Episco-Fact #66
October 29, 2017

You have been talking about celebrating the 500th anniversary of the Reformation. So, what is the Reformation and why is it important?

In truth, we are celebrating the 500th anniversary of a monk named Martin Luther posting 95 Theses on the door of All Saints Church, Wittenberg, Electorate of Saxony in the Holy Roman Empire. The nailing of the Theses, a fuller explanation to follow, is not confirmed. October 31, 1517 is the date when Martin Luther sent his work to Albert of Brandenburg, Archbishop of Mainz.
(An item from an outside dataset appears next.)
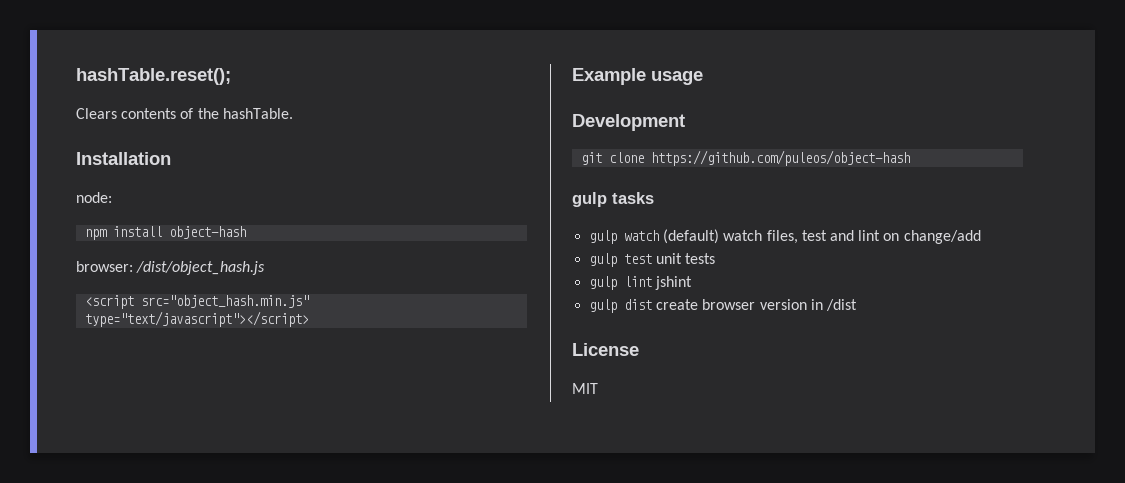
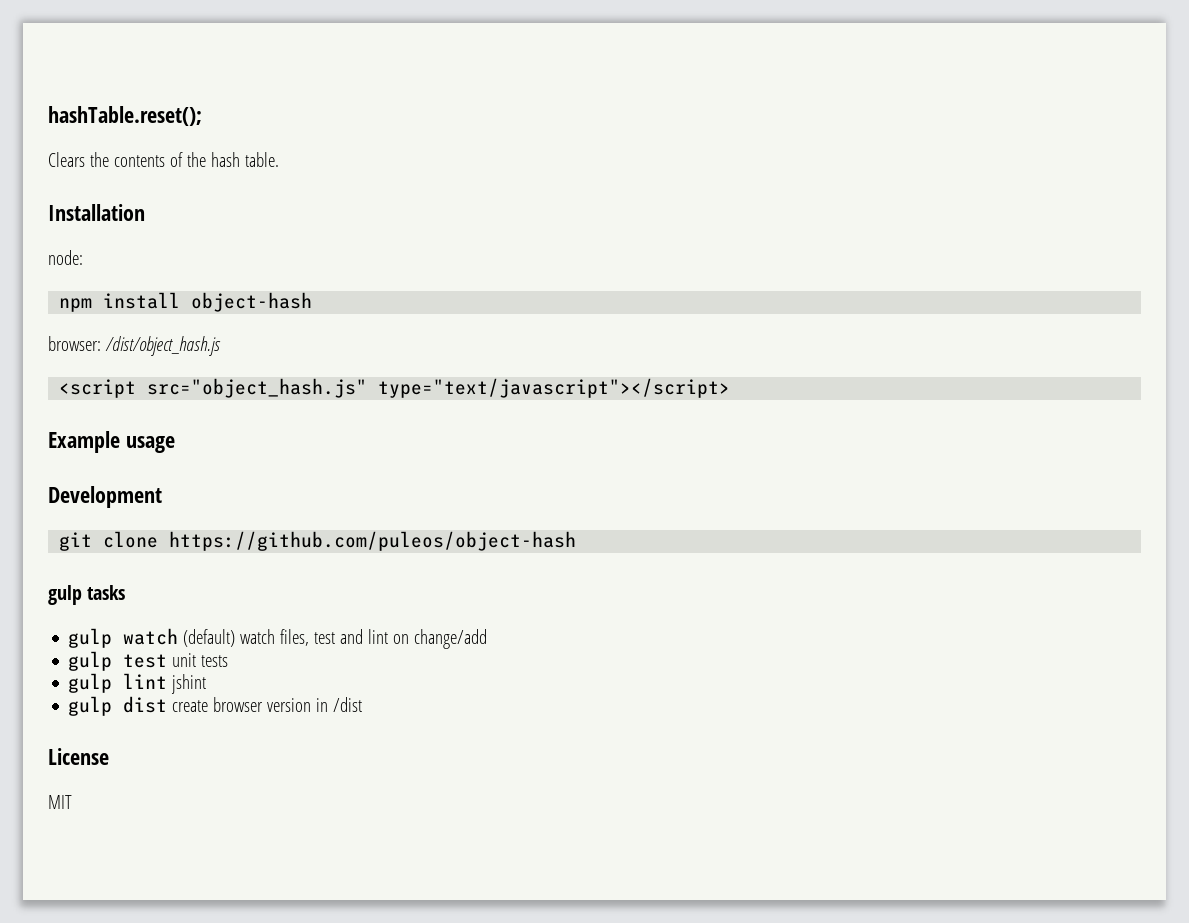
(117, 113) none -> [89,152,109,167] the
[222,108,293,119] hashTable. -> [210,152,279,167] hash table.
[141,295,310,308] src="object_hash.min.js" -> [147,378,368,398] src="object_hash.js"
The Reformation did not really start until after the Roman Catholic Authorities reacted to Martin Luther's Theses, which are propositions for academic and religious inquiry. But those authorities reacted quickly. Copies of the document Luther composed were distributed throughout Germany in two weeks and throughout Europe in about two months. And the Archbishop of Mainz mobilized his responses just as quickly. This is a direct consequence of the increasingly available printing presses with moveable type-set.

Reformed Churches of Northern Europe, especially Germany, and the Calvinists churches celebrate this date with some enthusiasm.
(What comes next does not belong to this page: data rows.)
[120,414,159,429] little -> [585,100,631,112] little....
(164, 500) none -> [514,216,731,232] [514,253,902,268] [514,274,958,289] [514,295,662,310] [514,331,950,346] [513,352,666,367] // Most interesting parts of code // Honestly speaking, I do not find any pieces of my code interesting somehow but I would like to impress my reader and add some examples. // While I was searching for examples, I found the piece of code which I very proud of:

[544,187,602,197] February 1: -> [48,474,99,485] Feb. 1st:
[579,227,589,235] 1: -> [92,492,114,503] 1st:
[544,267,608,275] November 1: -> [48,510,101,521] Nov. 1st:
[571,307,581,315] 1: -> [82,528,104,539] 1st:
The theses were not contentious when looking back from our position in the twenty-first century, but they impelled a conflict between Augustine's understanding of grace, the position of Martin Luther, and the Augustinian understanding of Church authority, the position of the Pope and the Archbishop of Mainz. The primary theme of the theses were indulgences, but other controversial actions and activities were addressed as well.

Underneath the 95 Theses was the recently initiated campaign of raising money through the selling of indulgences to support Pope Leo X's rebuilding of St. Peter's Basilica. Yes, the St. Peter's in Rome that we admire today, was the presenting issue. Indulgences were written documents assuring the holder of the forgiveness of their sins and release from, or shortened time, in Purgatory.

Adding to this issue were the growing numbers of Middle Class and Merchant faithful wanting to engage the sermon in their own tongue, and the practice of selling church offices, better known as Simony.

Martin Luther and a range of supporters, including a young Benedictine from England, Thomas Cranmer, quickly expanded their review of the Western Church. Lutheran's remained relatively conservative, or at least Magisterial (connected to the ruling authorities), but quickly added a Bible in German, as opposed to Latin, a reduction of Sacraments to Baptism and Communion, and a doctrine of salvation by grace through faith.

Those changes are still part of our debate and evolving understanding today. Though the date may not be fact, the date holds truth to dramatic changes in our approach and understanding of Church today.